Man! And I thought we had bad luck. Atleast ya'll finally made it home safely!!!!!  We manage to loose two arrows before the sun went down, just practice shootin at bubbles. Luckly all the other times  the water was only two foot deep.  I'm in the process of getting over a broke hand so, I guess you could say I'm just guiding really (cause I dang sure cant shoot right now). It was my buddy's first official bowfishin trip so between the reel problem and just kinda learning the fish number didnt move any! I think and hope we got our rigs good to go now though. We'll find out soon enough.


----------



## Michael (Jun 25, 2009)

Yep, that's the nature of bowfishing.

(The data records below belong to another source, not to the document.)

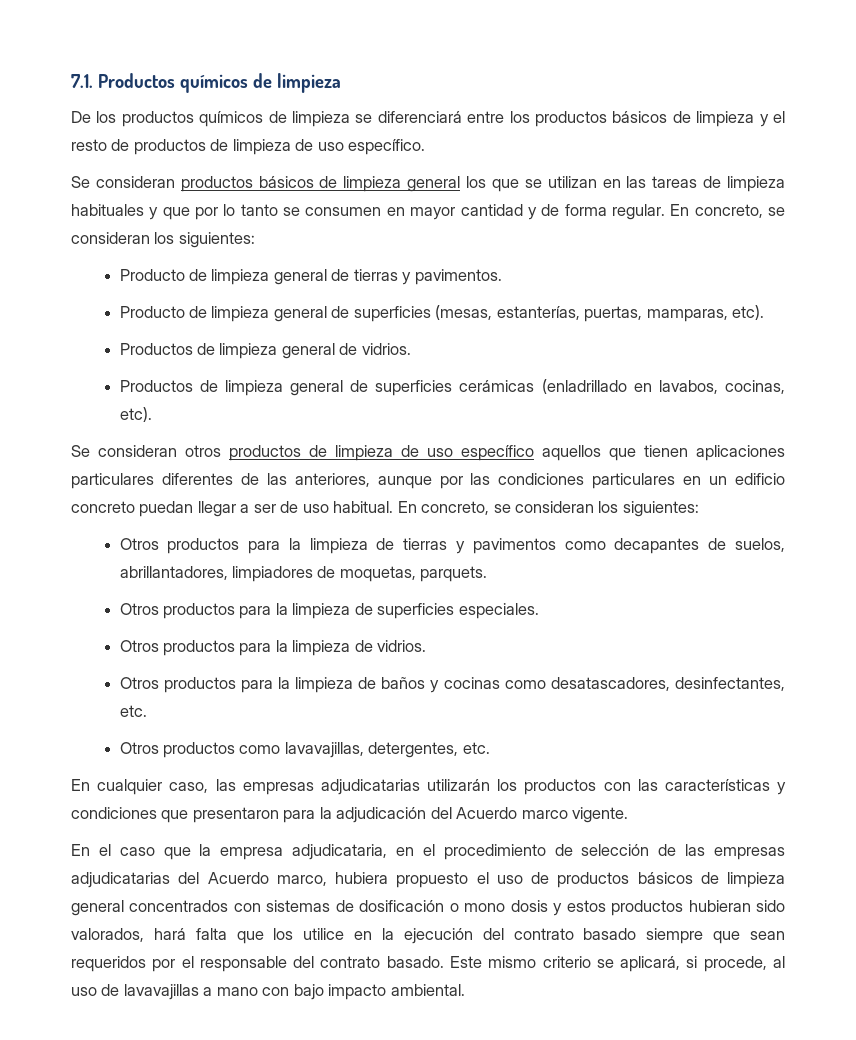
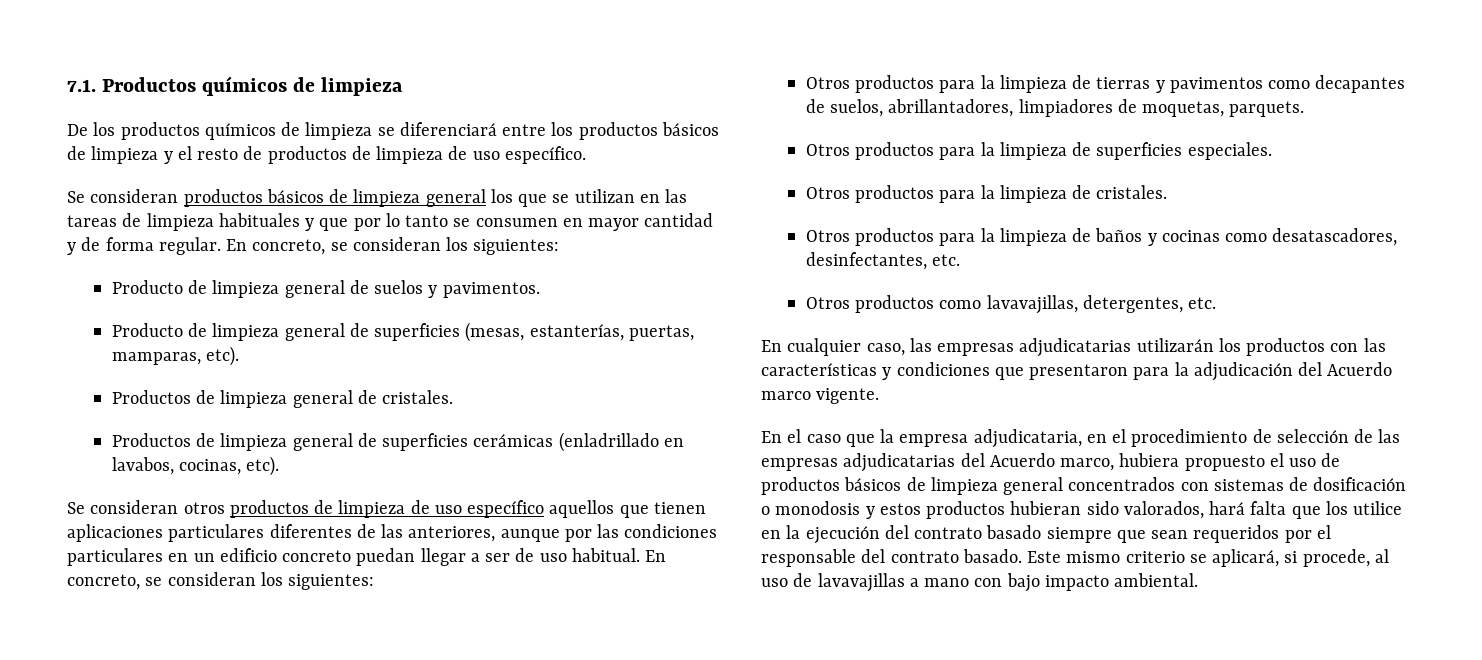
- Producto de limpieza general de tierras y pavimentos.
+ Producto de limpieza general de suelos y pavimentos.
- Productos de limpieza general de vidrios.
+ Productos de limpieza general de cristales.
- Otros productos para la limpieza de vidrios.
+ Otros productos para la limpieza de cristales.
- En el caso que la empresa adjudicataria, en el procedimiento de selección de las empresas adjudicatarias del Acuerdo marco, hubiera propuesto el uso de productos básicos de limpieza general concentrados con sistemas de dosificación o mono dosis y estos productos hubieran sido valorados, hará falta que los utilice en la ejecución del contrato basado siempre que sean requeridos por el responsable del contrato basado.
+ En el caso que la empresa adjudicataria, en el procedimiento de selección de las empresas adjudicatarias del Acuerdo marco, hubiera propuesto el uso de productos básicos de limpieza general concentrados con sistemas de dosificación o monodosis y estos productos hubieran sido valorados, hará falta que los utilice en la ejecución del contrato basado siempre que sean requeridos por el responsable del contrato basado.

Murphy's Law is always on board.

I'll shoot with the same reel and arrow for years, but if I have someone new shooting with me, they can tear up a couple reels and loose several arrows in a single night.


----------



## BREAK'N WINGS (Jun 25, 2009)

Yeah i know whatchya mean, it really wasn't his fault though, we had some malfuntions with our rest and line.......well heck pretty much everything.  But you already know that!   What type of rest are you shootin?


----------



## Michael (Jun 25, 2009)

I use a 2 part epoxy to build a rest


----------



## thompsonsz71 (Jun 25, 2009)

best rest money can buy...... i dont know if i want to put an epoxy rest on a 600 osprey though


----------



## farm7729 (Jun 26, 2009)

BREAK'N WINGS said:


> Man! And I thought we had bad luck. Atleast ya'll finally made it home safely!!!!!  We manage to loose two arrows before the sun went down, just practice shootin at bubbles. Luckly all the other times  the water was only two foot deep.  I'm in the process of getting over a broke hand so, I guess you could say I'm just guiding really (cause I dang sure cant shoot right now). It was my buddy's first official bowfishin trip so between the reel problem and just kinda learning the fish number didnt move any! I think and hope we got our rigs good to go now though. We'll find out soon enough.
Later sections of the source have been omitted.